Always, he was a reservoir of baseball knowledge. If a rundown was poorly executed, or a cutoff throw was bungled, I knew I could turn to Remy after the game or prior to the next one and have it perfectly explained to me.

It's well known that Remy was never truly comfortable with his celebrity, but on the occasions that a friend visited me in the press box, I knew that I could arrange for a quick visit to the NESN booth for a handshake, a smile and a quick picture. It was always a thrill to stop outside his broadcast booth, ask a visitor "Want to say hello to Jerry Remy?'' and watch their face light up at the prospect.

Shortly before Remy took ill this past summer, a friend in the media asked if I could help arrange for Remy to appear via Zoom for a podcast that was being recorded about the 1978 Red Sox season. Remy gave my friend a half-hour of his time, recounting that famed (and painful) season with incredible detail and insight. I was not surprised.

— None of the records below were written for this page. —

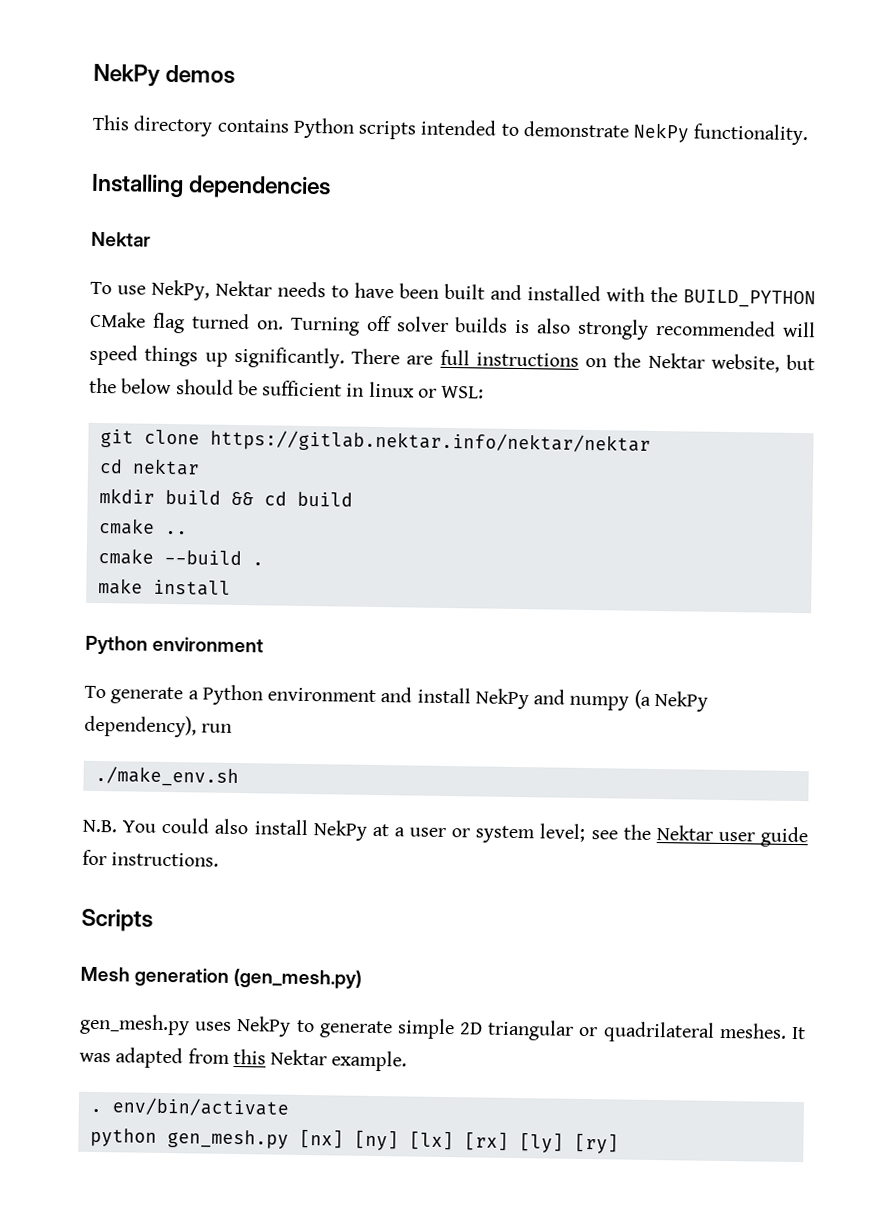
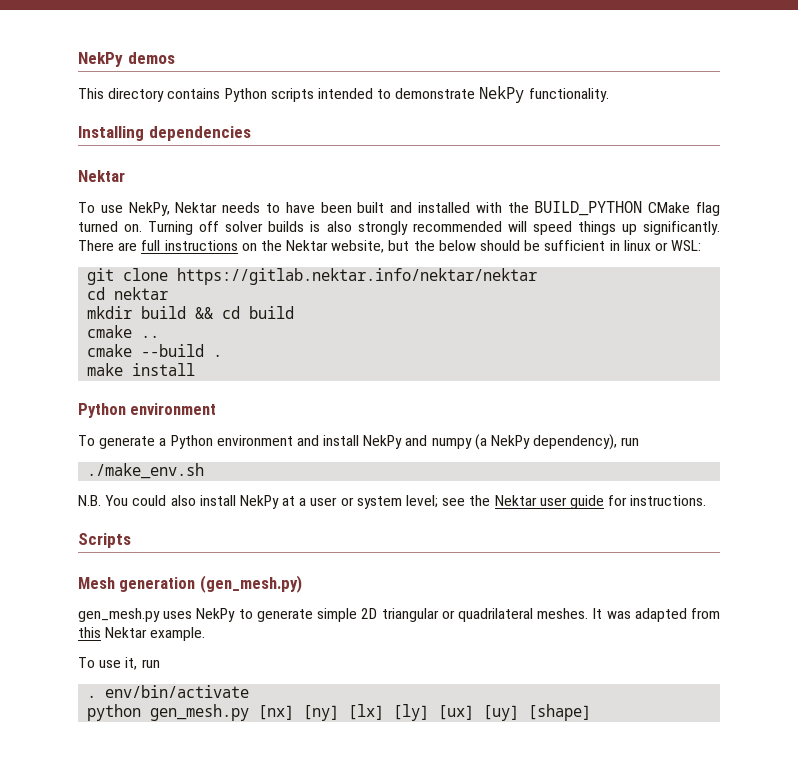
+ To use it, run
- python gen_mesh.py [nx] [ny] [lx] [rx] [ly] [ry]
+ python gen_mesh.py [nx] [ny] [lx] [ly] [ux] [uy] [shape]

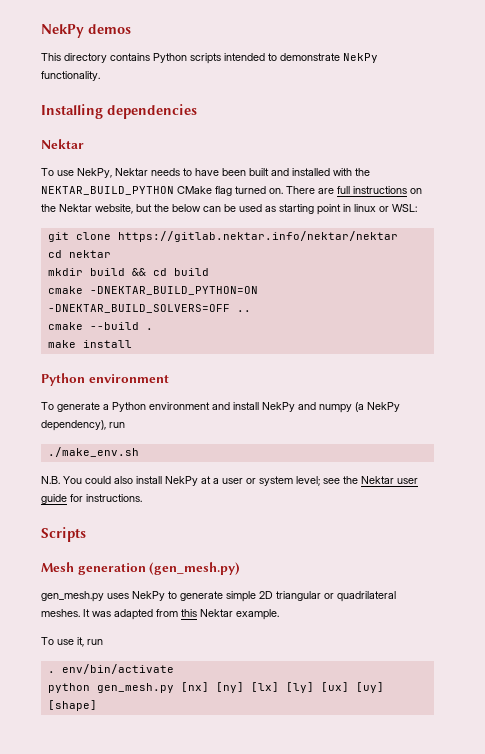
- To use NekPy, Nektar needs to have been built and installed with the BUILD_PYTHON CMake flag turned on.
+ To use NekPy, Nektar needs to have been built and installed with the NEKTAR_BUILD_PYTHON CMake flag turned on.
- Turning off solver builds is also strongly recommended will speed things up significantly.
- There are full instructions on the Nektar website, but the below should be sufficient in linux or WSL:
+ There are full instructions on the Nektar website, but the below can be used as starting point in linux or WSL:
- cmake ..
+ cmake -DNEKTAR_BUILD_PYTHON=ON -DNEKTAR_BUILD_SOLVERS=OFF ..

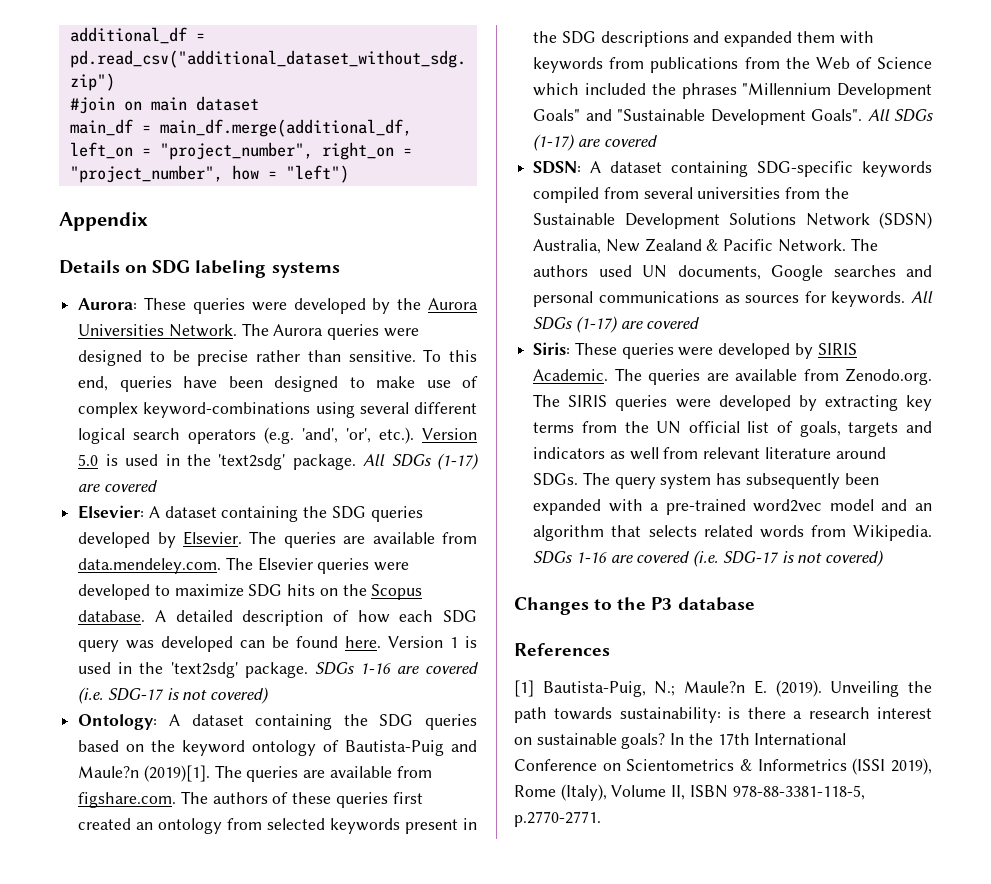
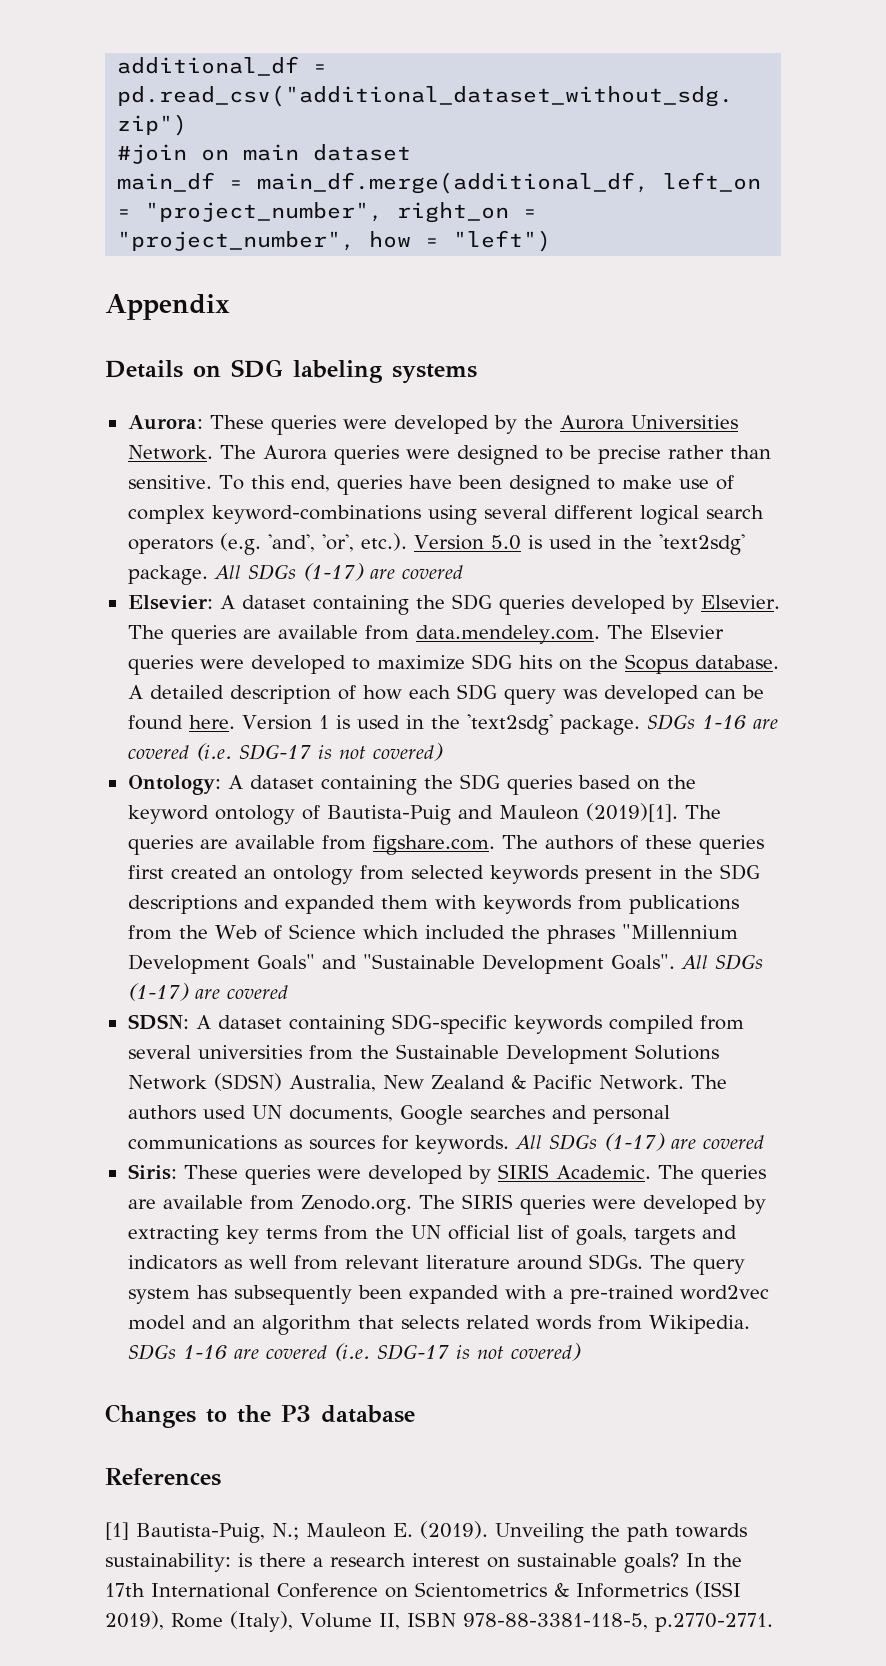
- Ontology: A dataset containing the SDG queries based on the keyword ontology of Bautista-Puig and Maule?n (2019)[1].
+ Ontology: A dataset containing the SDG queries based on the keyword ontology of Bautista-Puig and Mauleon (2019)[1].
- [1] Bautista-Puig, N.; Maule?n E. (2019).
+ [1] Bautista-Puig, N.; Mauleon E. (2019).

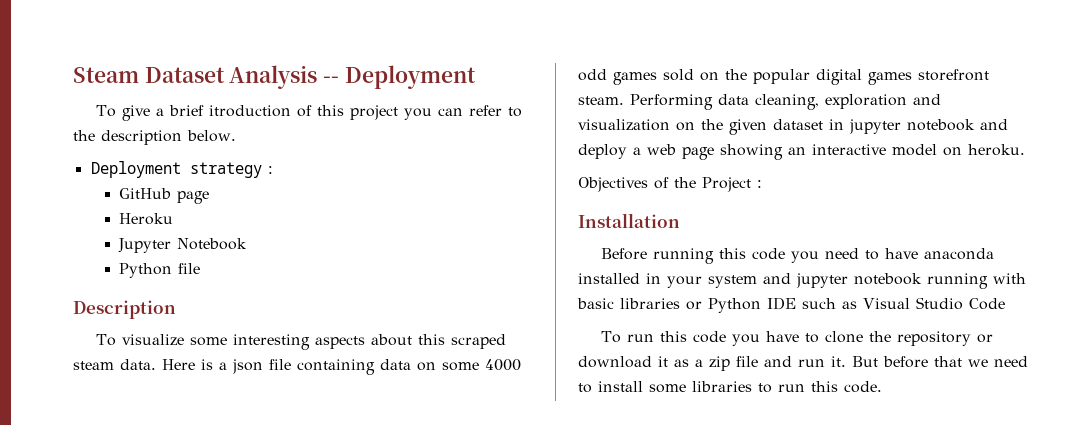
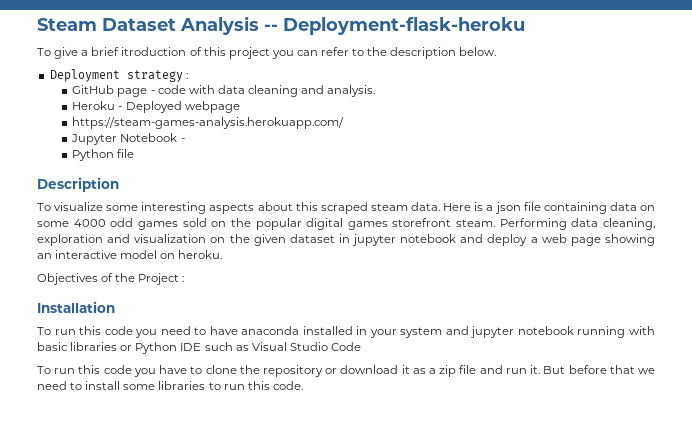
- Steam Dataset Analysis -- Deployment
+ Steam Dataset Analysis -- Deployment-flask-heroku
- GitHub page
- Heroku
+ GitHub page - code with data cleaning and analysis.
+ Heroku - Deployed webpage
+ https://steam-games-analysis.herokuapp.com/
- Jupyter Notebook
+ Jupyter Notebook -
- Before running this code you need to have anaconda installed in your system and jupyter notebook running with basic libraries or Python IDE such as Visual Studio Code
+ To run this code you need to have anaconda installed in your system and jupyter notebook running with basic libraries or Python IDE such as Visual Studio Code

Occasionally, during his last absence, I would text him and offer encouragement for his battle. Sometimes, he would respond almost immediately. "Thanks, Sean. Been a tough go, but plugging away.''

The last message I sent came the night he threw out the first pitch prior to the Sox' wild card game with the Yankees.

It read: "What a thrill to see you tonight, Rem. Hope you felt all that love. Stay strong.''

He never did respond to that one, which I completely understood. No doubt his phone contained hundreds of such messages that night.

But I was heartened by the reception he received that night. Unsteady and aided by a breathing tube, he managed to toss the ball to Dennis Eckersley, one of his broadcast partners.

Then, he was off, transported by the bullpen cart, circling the ballpark one final time — once again in a hurry.